» What is needed
Report back each line of the data that contains the word "suzuki".

Version comparison data
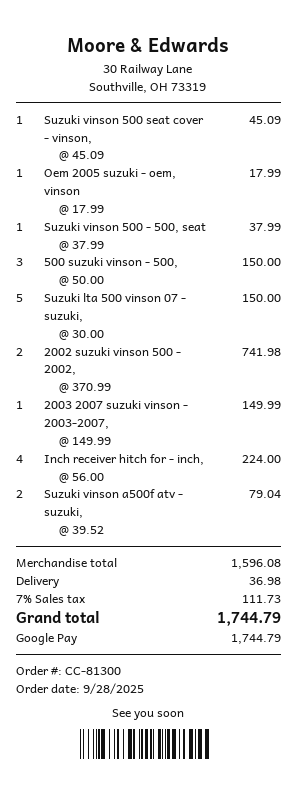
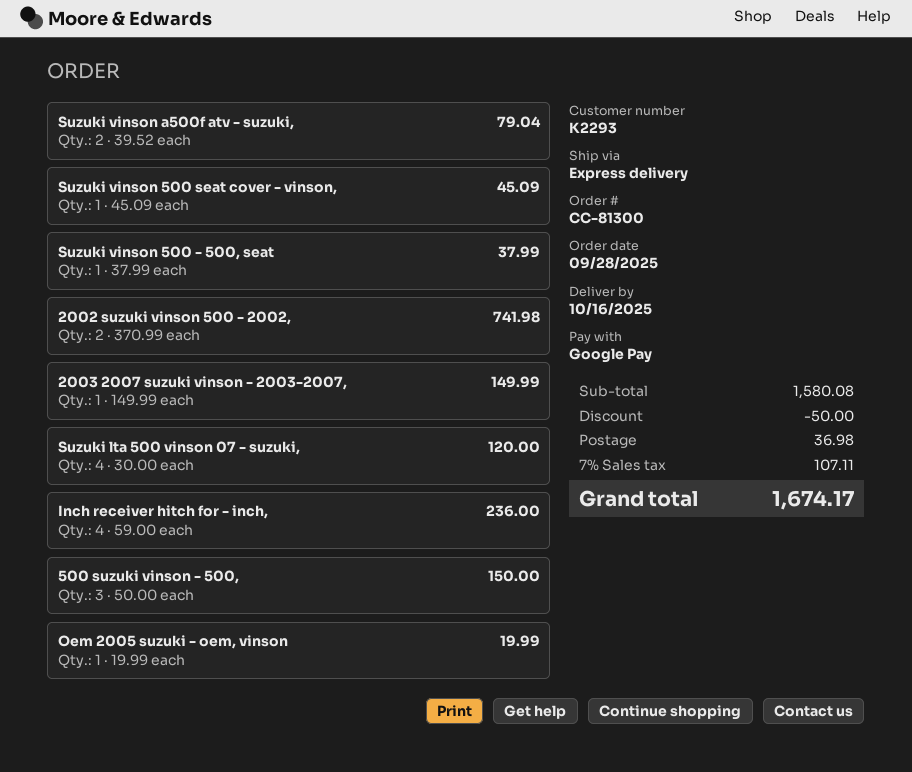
Oem 2005 suzuki - oem, vinson: 1 x 17.99 = 17.99 -> 1 x 19.99 = 19.99
Suzuki lta 500 vinson 07 - suzuki,: 5 x 30.00 = 150.00 -> 4 x 30.00 = 120.00
Inch receiver hitch for - inch,: 4 x 56.00 = 224.00 -> 4 x 59.00 = 236.00
subtotal: 1596.08 -> 1580.08
discount: none -> 50.00
tax: 7% = 111.73 -> 7% = 107.11
total: 1744.79 -> 1674.17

» Output below
Oem 2005 suzuki - oem, vinson: 1 x 17.99 = 17.99 -> 1 x 19.99 = 19.99
Suzuki lta 500 vinson 07 - suzuki,: 5 x 30.00 = 150.00 -> 4 x 30.00 = 120.00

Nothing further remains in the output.